- **WHAT IS EXPECTED**
Each line from the one containing "(466, 111) none" through the end of the data is to be written out exactly, and nothing more.
======
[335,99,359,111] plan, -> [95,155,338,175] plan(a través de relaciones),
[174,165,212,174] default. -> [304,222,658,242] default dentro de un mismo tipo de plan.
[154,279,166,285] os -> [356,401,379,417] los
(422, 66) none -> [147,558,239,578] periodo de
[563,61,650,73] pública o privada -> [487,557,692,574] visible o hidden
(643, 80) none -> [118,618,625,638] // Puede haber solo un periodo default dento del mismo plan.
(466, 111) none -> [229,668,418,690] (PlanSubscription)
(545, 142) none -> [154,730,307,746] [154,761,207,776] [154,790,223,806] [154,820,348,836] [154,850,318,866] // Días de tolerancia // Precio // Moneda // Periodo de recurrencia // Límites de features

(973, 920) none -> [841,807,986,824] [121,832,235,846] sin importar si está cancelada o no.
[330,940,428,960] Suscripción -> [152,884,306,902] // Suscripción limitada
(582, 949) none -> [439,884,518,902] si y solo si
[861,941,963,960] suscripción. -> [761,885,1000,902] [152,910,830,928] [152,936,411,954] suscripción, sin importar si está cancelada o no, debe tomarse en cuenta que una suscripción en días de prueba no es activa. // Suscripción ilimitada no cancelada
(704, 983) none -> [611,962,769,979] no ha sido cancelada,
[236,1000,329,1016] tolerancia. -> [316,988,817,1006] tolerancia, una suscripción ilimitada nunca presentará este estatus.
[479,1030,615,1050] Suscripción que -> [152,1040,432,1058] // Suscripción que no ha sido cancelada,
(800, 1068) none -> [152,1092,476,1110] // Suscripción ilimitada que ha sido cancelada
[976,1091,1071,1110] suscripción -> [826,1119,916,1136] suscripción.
======
- **EXERCISE OUTPUT**
(466, 111) none -> [229,668,418,690] (PlanSubscription)
(545, 142) none -> [154,730,307,746] [154,761,207,776] [154,790,223,806] [154,820,348,836] [154,850,318,866] // Días de tolerancia // Precio // Moneda // Periodo de recurrencia // Límites de features

(973, 920) none -> [841,807,986,824] [121,832,235,846] sin importar si está cancelada o no.
[330,940,428,960] Suscripción -> [152,884,306,902] // Suscripción limitada
(582, 949) none -> [439,884,518,902] si y solo si
[861,941,963,960] suscripción. -> [761,885,1000,902] [152,910,830,928] [152,936,411,954] suscripción, sin importar si está cancelada o no, debe tomarse en cuenta que una suscripción en días de prueba no es activa. // Suscripción ilimitada no cancelada
(704, 983) none -> [611,962,769,979] no ha sido cancelada,
[236,1000,329,1016] tolerancia. -> [316,988,817,1006] tolerancia, una suscripción ilimitada nunca presentará este estatus.
[479,1030,615,1050] Suscripción que -> [152,1040,432,1058] // Suscripción que no ha sido cancelada,
(800, 1068) none -> [152,1092,476,1110] // Suscripción ilimitada que ha sido cancelada
[976,1091,1071,1110] suscripción -> [826,1119,916,1136] suscripción.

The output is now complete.